Action item:
Copy each line of the data below exactly, leaving out pictures.

Data excerpts:
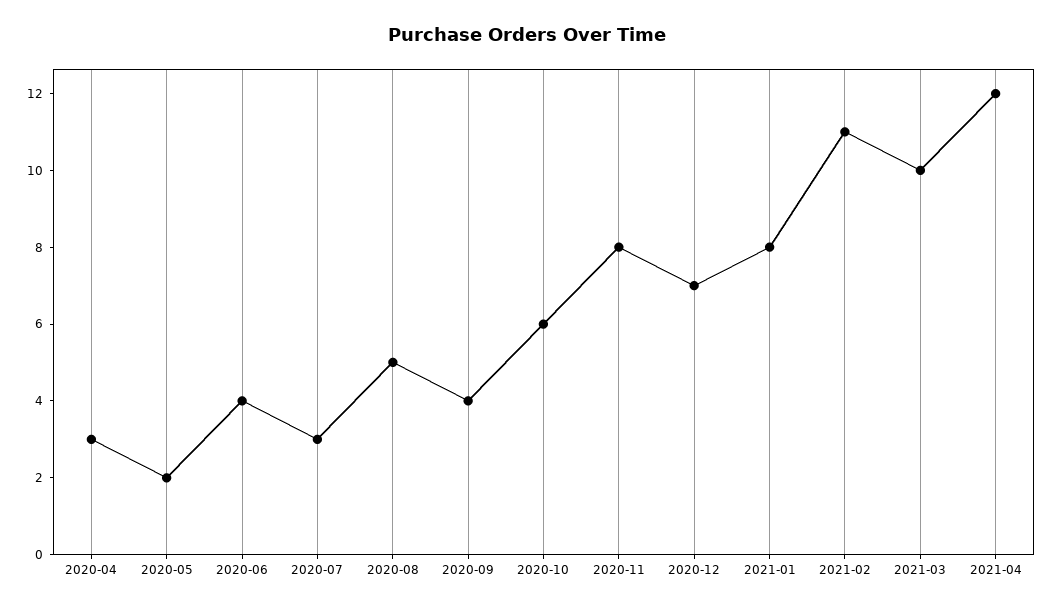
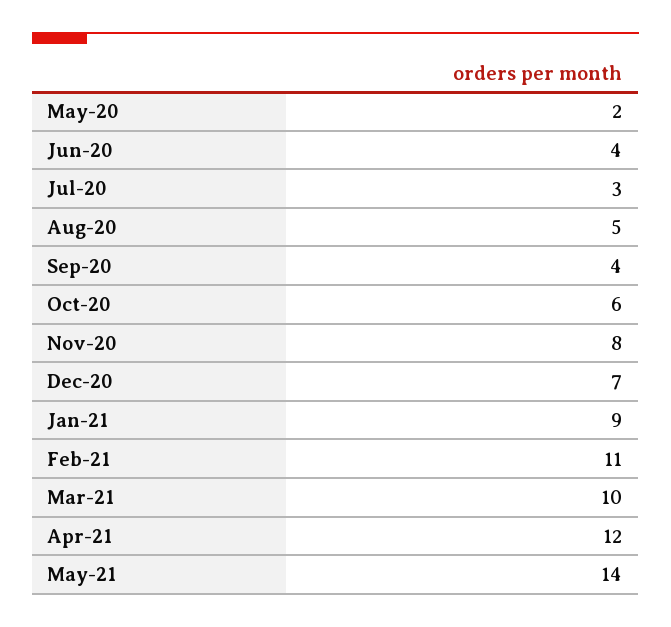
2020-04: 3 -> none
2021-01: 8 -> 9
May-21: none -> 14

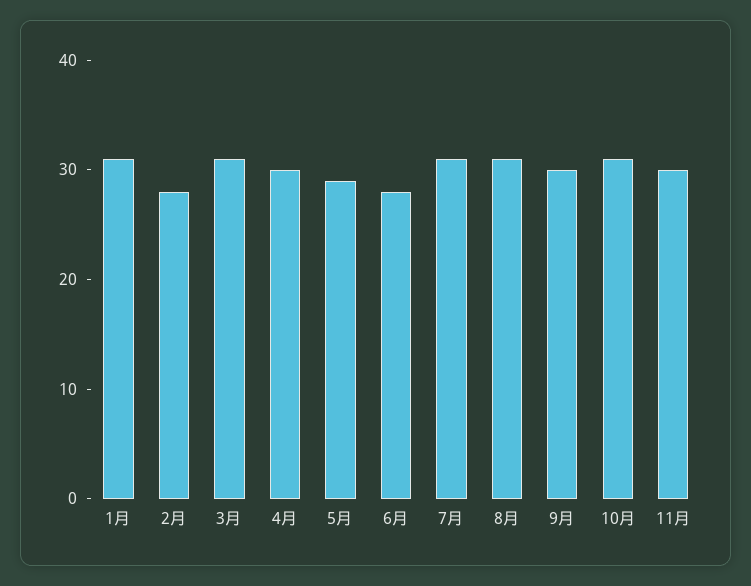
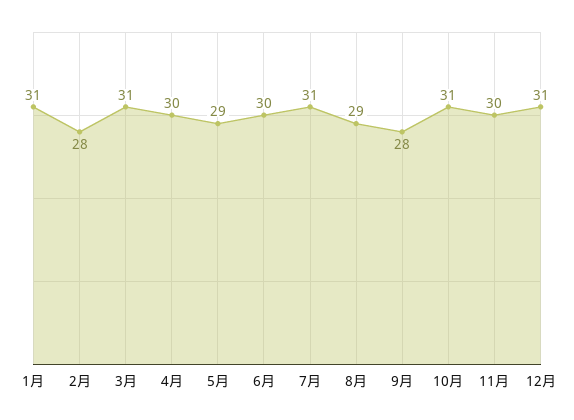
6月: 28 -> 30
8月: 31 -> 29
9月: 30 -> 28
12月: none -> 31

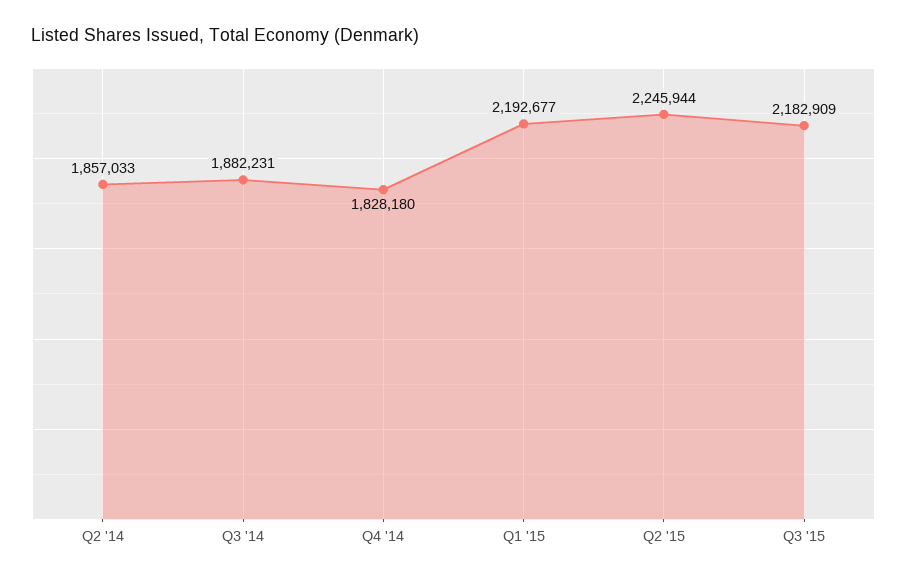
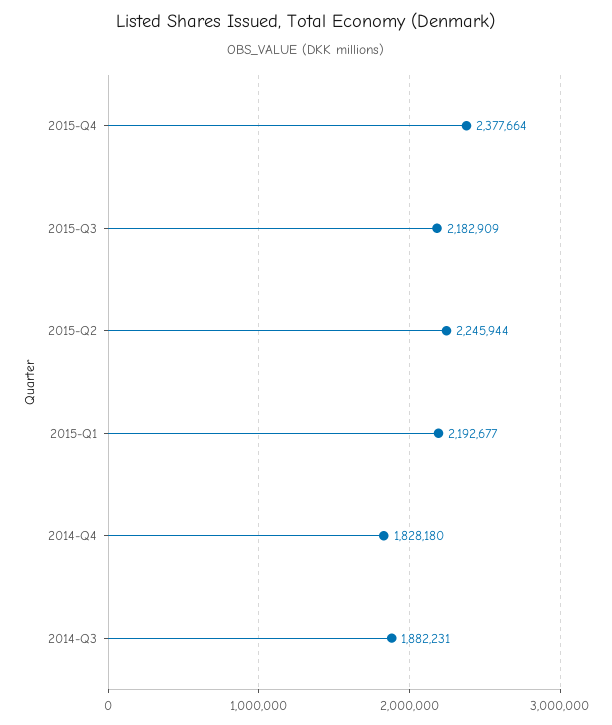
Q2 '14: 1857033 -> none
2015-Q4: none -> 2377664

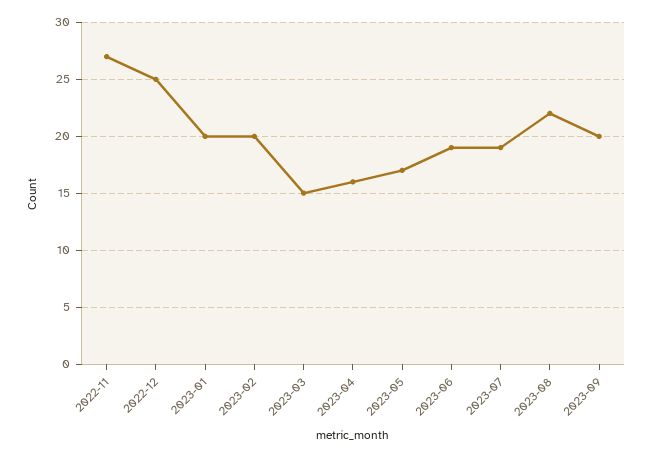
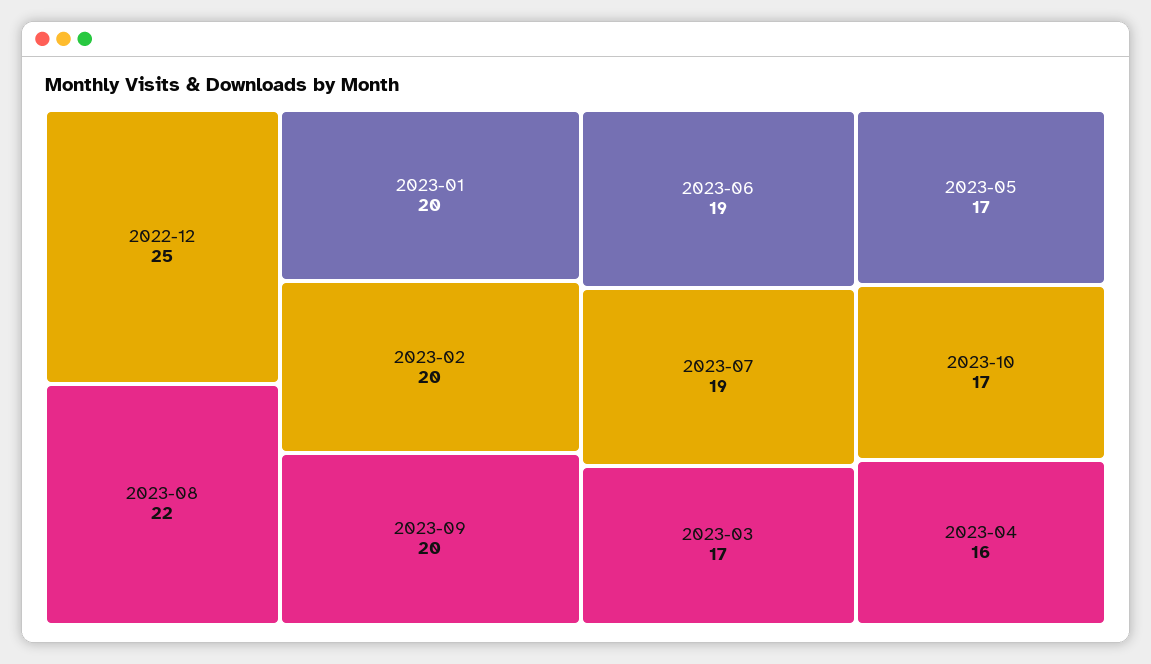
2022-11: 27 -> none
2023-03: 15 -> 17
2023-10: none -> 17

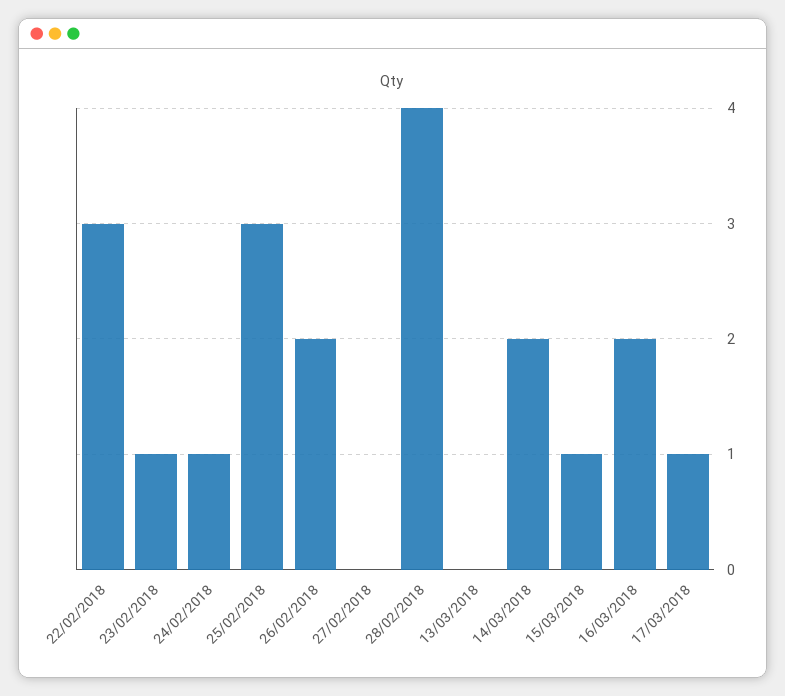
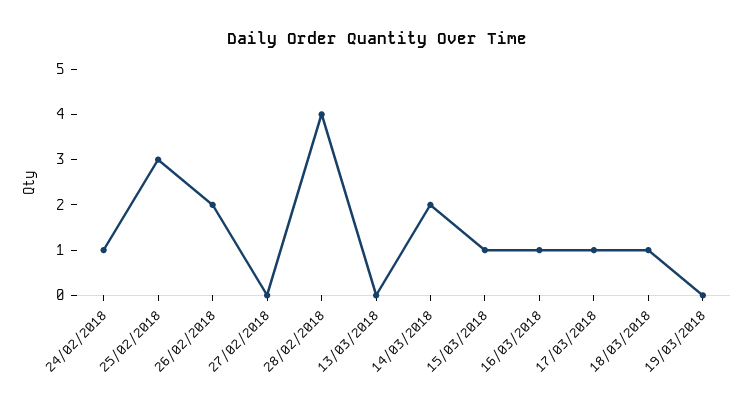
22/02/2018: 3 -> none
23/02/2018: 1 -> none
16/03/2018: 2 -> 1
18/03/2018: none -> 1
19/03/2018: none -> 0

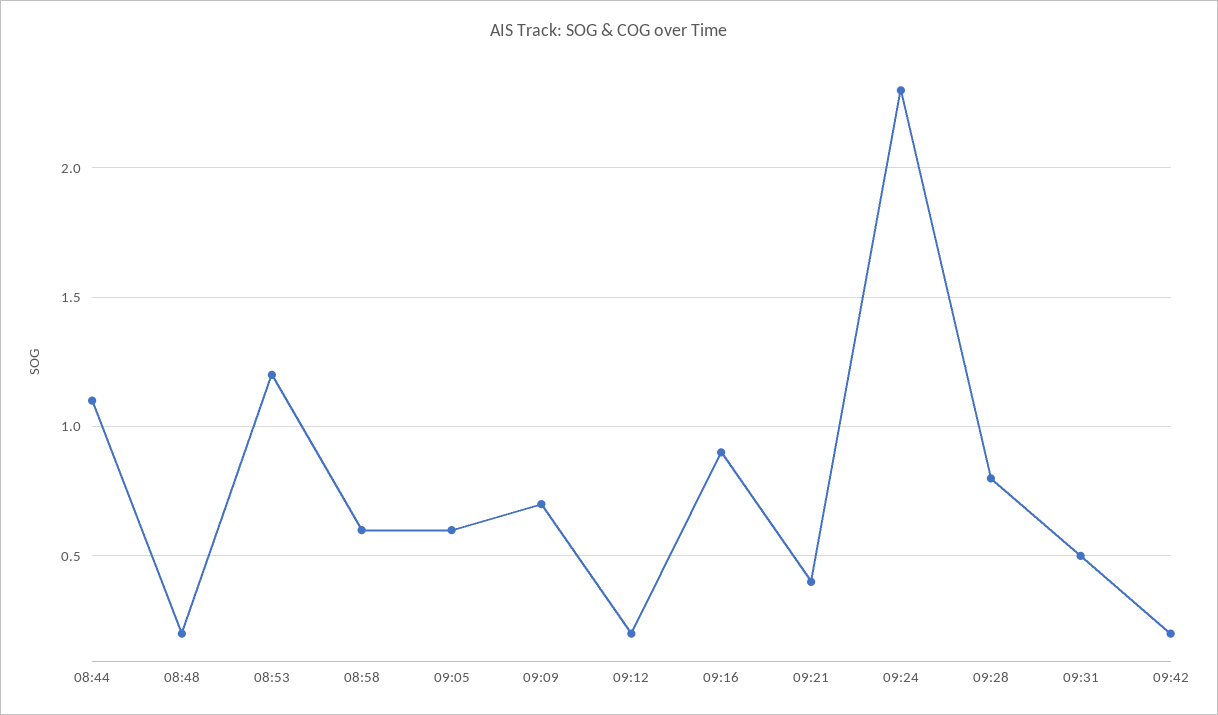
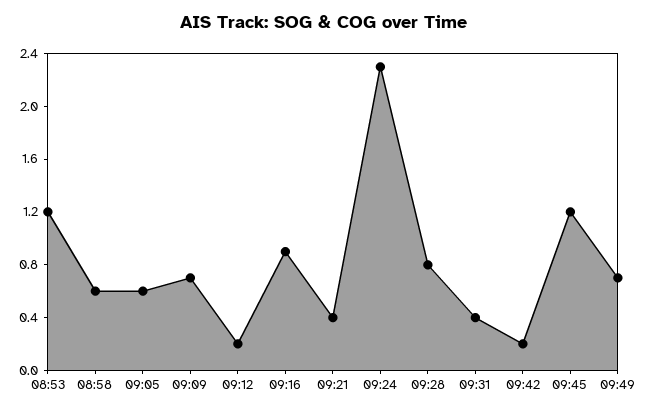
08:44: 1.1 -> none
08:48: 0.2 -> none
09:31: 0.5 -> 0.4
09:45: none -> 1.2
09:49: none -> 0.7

Output of the exercise:
2020-04: 3 -> none
2021-01: 8 -> 9
May-21: none -> 14

6月: 28 -> 30
8月: 31 -> 29
9月: 30 -> 28
12月: none -> 31

Q2 '14: 1857033 -> none
2015-Q4: none -> 2377664

2022-11: 27 -> none
2023-03: 15 -> 17
2023-10: none -> 17

22/02/2018: 3 -> none
23/02/2018: 1 -> none
16/03/2018: 2 -> 1
18/03/2018: none -> 1
19/03/2018: none -> 0

08:44: 1.1 -> none
08:48: 0.2 -> none
09:31: 0.5 -> 0.4
09:45: none -> 1.2
09:49: none -> 0.7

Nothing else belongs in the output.